I'll start off by saying you're misremembering the 'battle' in GEN.I'm sure it's a feelings thing. I didn't think the "nooks and crannies" of the battle in Star Trek VI were well addressed. "How does Uhura (brilliant officer though she is) solve the problem of how to torpedo a cloaked ship when the best minds of the Federation could not?" "Why did this technology of firing when cloaked ever appear again?" Also, I think making a heat signature is a very 20th-century problem, isn't it? (This is the problem with not-military geniuses trying to write military geniuses. See also The Picard Maneuver.)
OTOH, I was fine with the battle in GEN. The rules were "The Klingons have sabotaged the Enterprise making her essentially defenseless until Data figures out how to turn the tables." Could they / should they have plugged some of the holes like "Hey at least shoot back" or "Show us why changing the shield modulation didn't work"? Sure. But after they teched the tech that would still have been the answer. (This is probably the same response I should have to TUC.)
It's Jack Dawson and the door. He could not get on the door with Rose. Because that's the story. If the prop maker made the door too big that doesn't mean Jack could have lived it means that the door needed to be smaller.
As for how a Bird of Prey could take out the Enterprise? That's explicit: They cheated. The Enterprise crew is even smug about how impregnable they are until it happens.
Why not just shoot a ship that's de-cloaking when it's shooting at you? That's been "hard to do" since Balance of Terror. Should it be? I don't know. It's a Star Trek rule. (In TUC they react like "can't fire when cloaked" is some physical law of cloaking tech. In Balance of Terror it was just an energy problem.) They take out the Klingons because Data figures outwhere the stock footage isI mean figures out how to get them to de-cloak when they aren't in a position to fire.
I was too busy wondering why the 50- and 60-year-olds were getting in a fistfight over a missile when they had time/space travel that would have made Time Lords jealous. Oh, and why didn't Kirk and Picard feel like they were wrapped in joy?

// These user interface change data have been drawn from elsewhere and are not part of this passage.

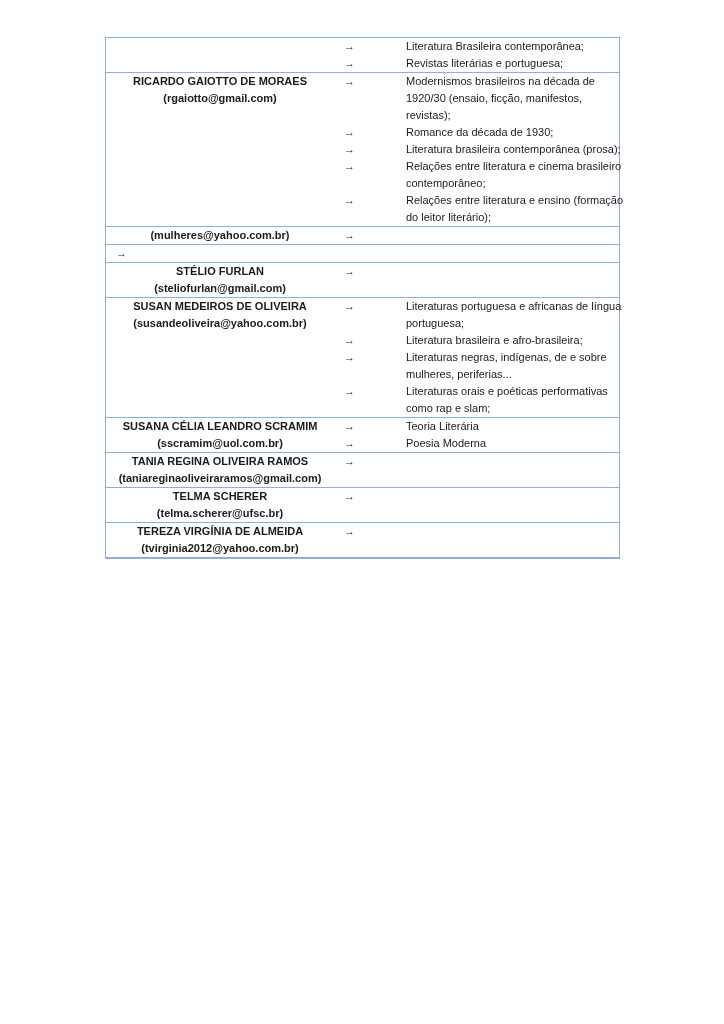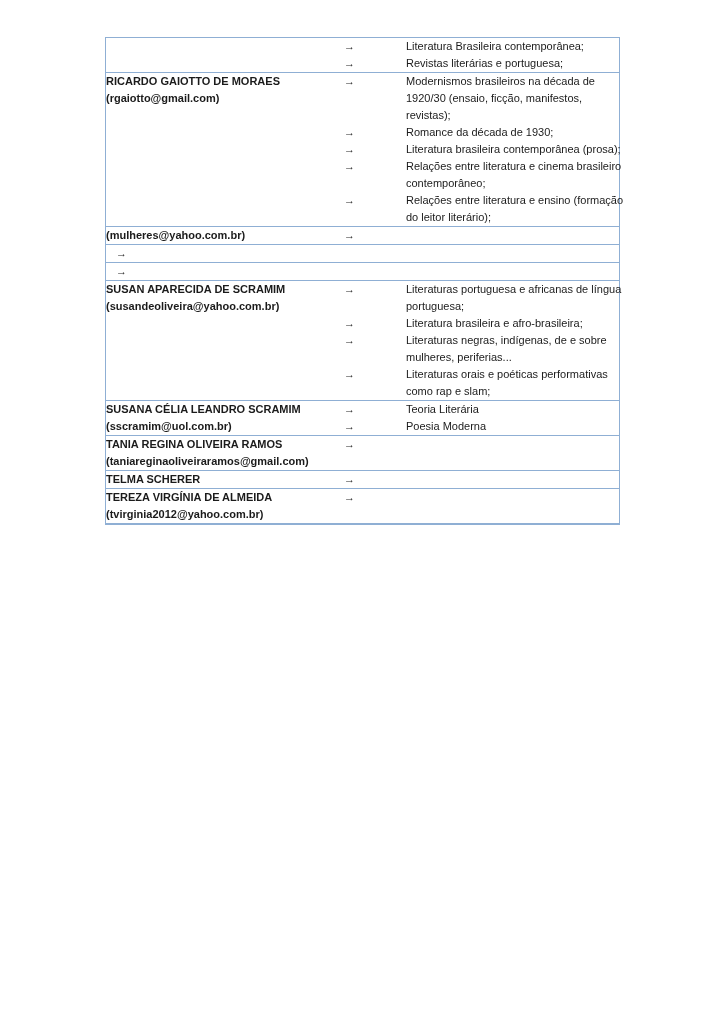--- a/index.html
+++ b/index.html
@@ -35,6 +35,7 @@
   .cell-name{
     flex:0 0 228px;
     width:228px;
+    text-align:center;
     font-weight:bold;
     font-size:11px;
     line-height:17px;

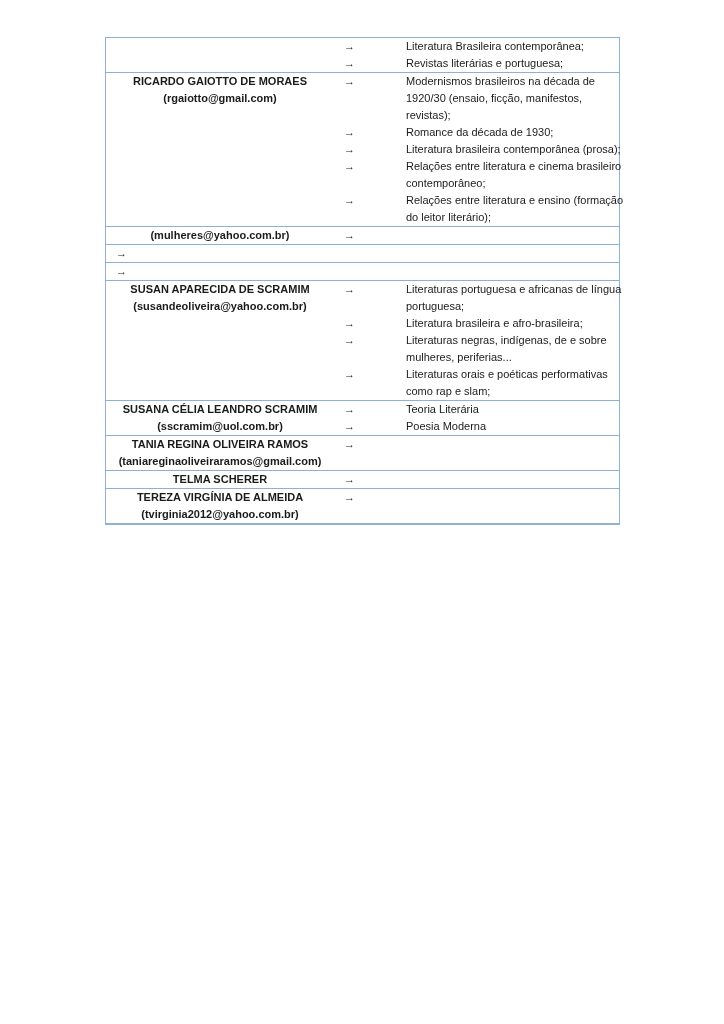--- a/index.html
+++ b/index.html
@@ -144,6 +144,10 @@
   </div>
 
   <div class="row">
+    <div class="cell-name">
+      <div class="member-name">STÉLIO FURLAN</div>
+      <div class="member-email">(steliofurlan@gmail.com)</div>
+    </div>
     <div class="cell-topics">
   <div class="topic">
     <span class="arrow">→</span>

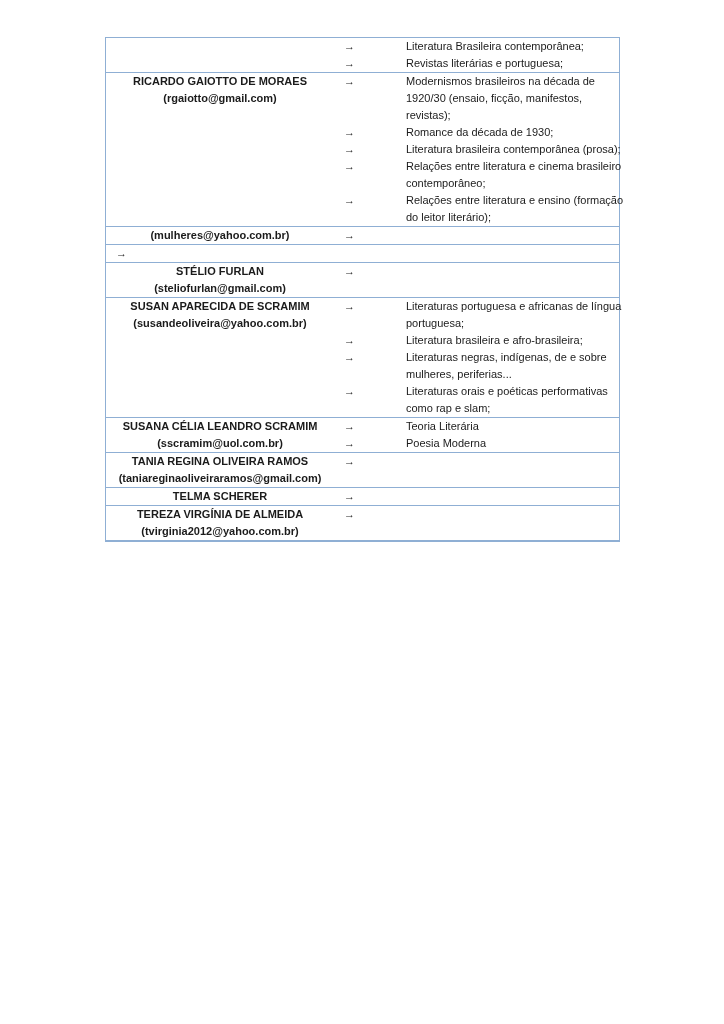--- a/index.html
+++ b/index.html
@@ -158,7 +158,7 @@
 
   <div class="row">
     <div class="cell-name">
-      <div class="member-name">SUSAN APARECIDA DE SCRAMIM</div>
+      <div class="member-name">SUSAN MEDEIROS DE OLIVEIRA</div>
       <div class="member-email">(susandeoliveira@yahoo.com.br)</div>
     </div>
     <div class="cell-topics">

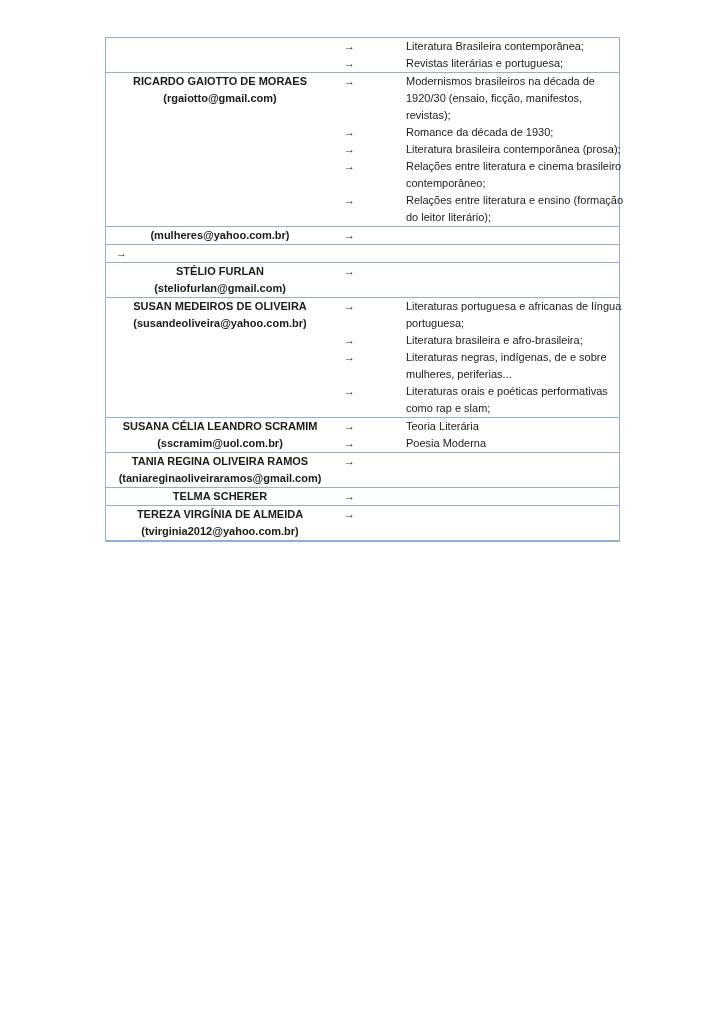--- a/index.html
+++ b/index.html
@@ -218,6 +218,7 @@
   <div class="row">
     <div class="cell-name">
       <div class="member-name">TELMA SCHERER</div>
+      <div class="member-email">(telma.scherer@ufsc.br)</div>
     </div>
     <div class="cell-topics">
   <div class="topic">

Also why nobody asked a shipload of refugees close to Earth WHY they were refugees? "Well, there was this thing called THE BORG..."
THESE are the things that bother me about GEN.

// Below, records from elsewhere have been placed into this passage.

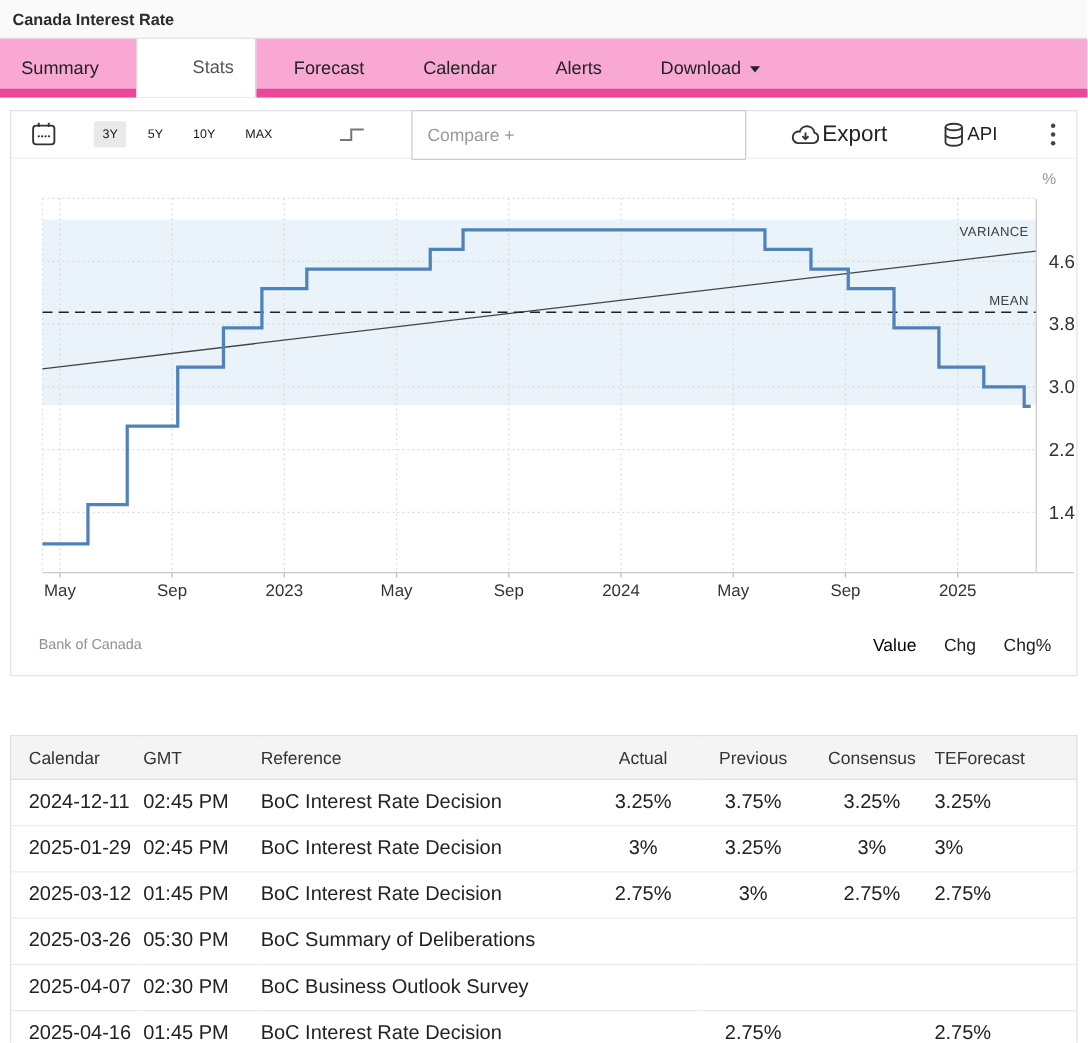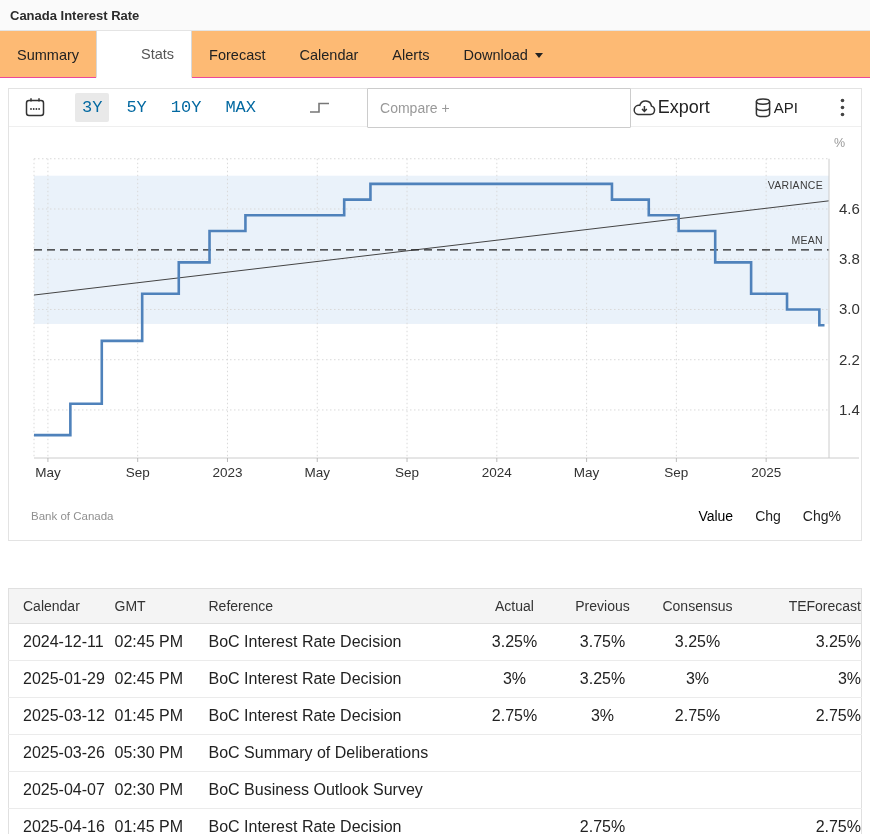--- a/index.html
+++ b/index.html
@@ -10,7 +10,7 @@
   .titlebar h1 { font-size:13px; font-weight:bold; color:#2b2b2b; }
 
   
-  .tabbar { display:flex; height:47px; border-bottom:1px solid #ec4899; background:#fdba74; }
+  .tabbar { display:flex; height:47px; border-bottom:7px solid #ec4899; background:#f9a8d4;gap:13px; }
   .tab { padding:0 17px; display:flex; align-items:center; font-size:14.5px; color:#222; cursor:pointer; height:47px; }
   .tab.active { color:#555; background:#fff; border-left:1px solid #d8d8d8; border-right:1px solid #d8d8d8; border-bottom:1px solid #fff; margin-bottom:-1px;padding-left:44px; }
   .caret { width:0; height:0; border-left:4.5px solid transparent; border-right:4.5px solid transparent; border-top:5px solid #222; margin-left:7px; margin-top:2px; }

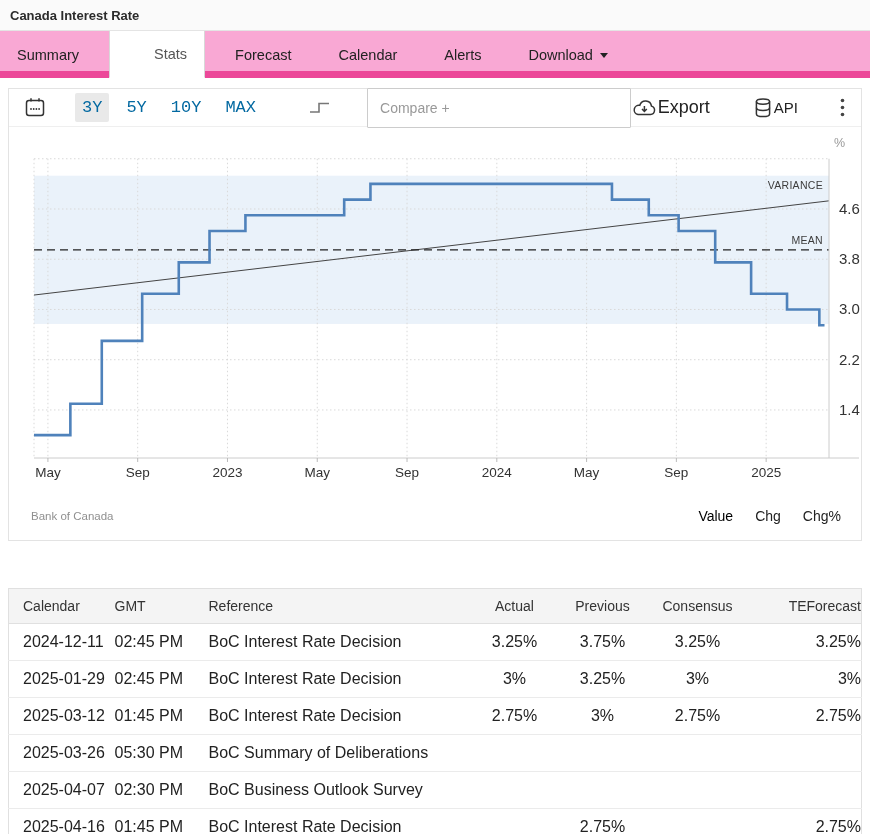--- a/index.html
+++ b/index.html
@@ -20,7 +20,7 @@
   .toolbar { height:38px; display:flex; align-items:center; padding:0 14px; border-bottom:1px solid #efefef; }
   .icon-btn { display:flex; align-items:center; cursor:pointer; background:none; border:none; padding:0; }
   .ranges { display:flex; margin-left:28px; gap:10px; align-items:center; }
-  .range-btn { font-size:17px; color:#0369a1; padding:5px 7px; border-radius:2px; cursor:pointer; background:none; border:none; font-family:Liberation Mono, monospace; }
+  .range-btn { font-size:10px; color:#0f172a; padding:5px 7px; border-radius:2px; cursor:pointer; background:none; border:none; font-family:Liberation Sans, sans-serif; }
   .range-btn.active { background:#e9e9e9; }
   .stepicon { margin-left:46px; }
   .compare { margin-left:36px; width:268px; height:40px; border:1px solid #ccc; border-radius:1px; font-size:14px; color:#444; padding-left:12px; font-family:inherit; outline:none; }

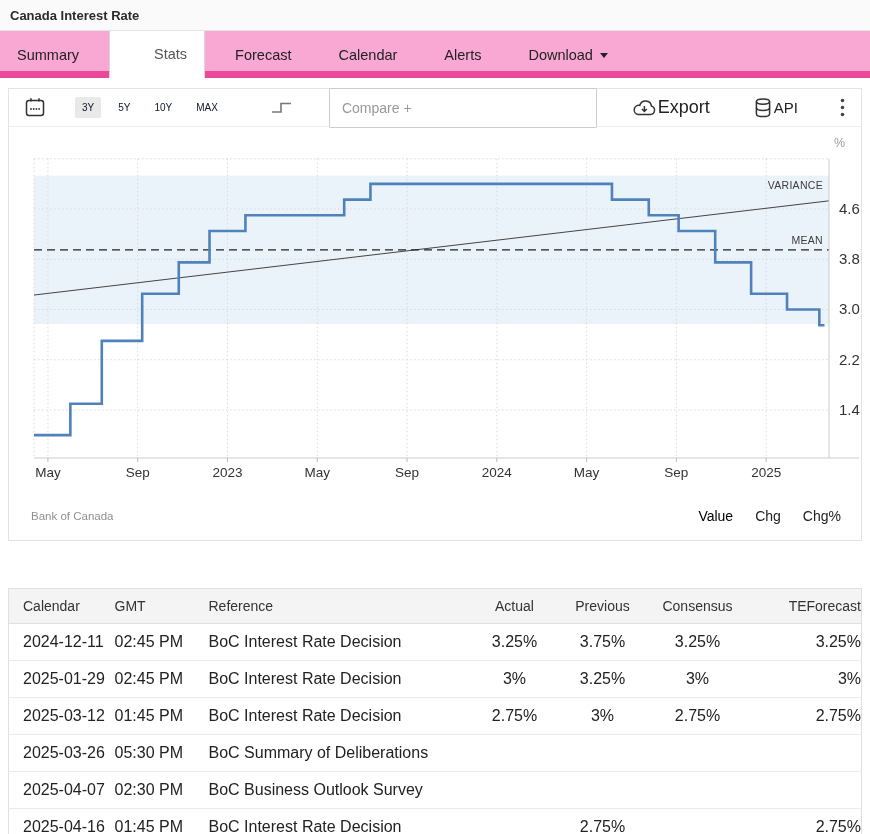--- a/index.html
+++ b/index.html
@@ -49,7 +49,7 @@
   table.cal th:nth-child(4), table.cal td:nth-child(4) { width:86px; text-align:center; }
   table.cal th:nth-child(5), table.cal td:nth-child(5) { width:90px; text-align:center; }
   table.cal th:nth-child(6), table.cal td:nth-child(6) { width:100px; text-align:center; }
-  table.cal th:nth-child(7), table.cal td:nth-child(7) { width:114px; text-align:right; }
+  table.cal th:nth-child(7), table.cal td:nth-child(7) { width:114px; text-align:left; }
 </style>
 </head>
 <body>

Data doesn't figure out how to penetrate the cloak, he figures out how to engage the cloak, which forces the BoP to divert energy from shields (or whatever). To that point the BoP isn't cloaked, which is why so many people find it so ludicrous that the E-D didn't simply blow them out of the stars once they opened fire, whether or not the E-D's shields were effective at the time.
Otherwise:
-I agree that it's odd that Uhura's the one who comes up with the idea in TUC.
-I think TUC itself establishes why this tech doesn't appear again, at least not that we've seen: because Our Heroes developed and successfully implemented a way to defeat it, and it didn't even take them very long to do so once confronted with the problem.
-Because the BoP in GEN isn't cloaked, and there's no immediate evidence suggesting the D's weapons grid is offline anytime soon, they're not even remotely defenseless.
-It's been my understanding that Klingon BoPs can't fire while cloaked for the same reasons that Romulan ships can't do it, which is a mix of not having the power to do so coupled with the reality that the power they'd need to be able to do it would render the cloak ineffective because they'd be emitting too much energy for the cloak to conceal.
Mostly unrelated:
-I always figured the El-Aurians were just very circumspect about why they were refugees. I'm not exactly sure why they'd be that way...but then, Guinan was always very mysterious in TNG, so it kind of fits.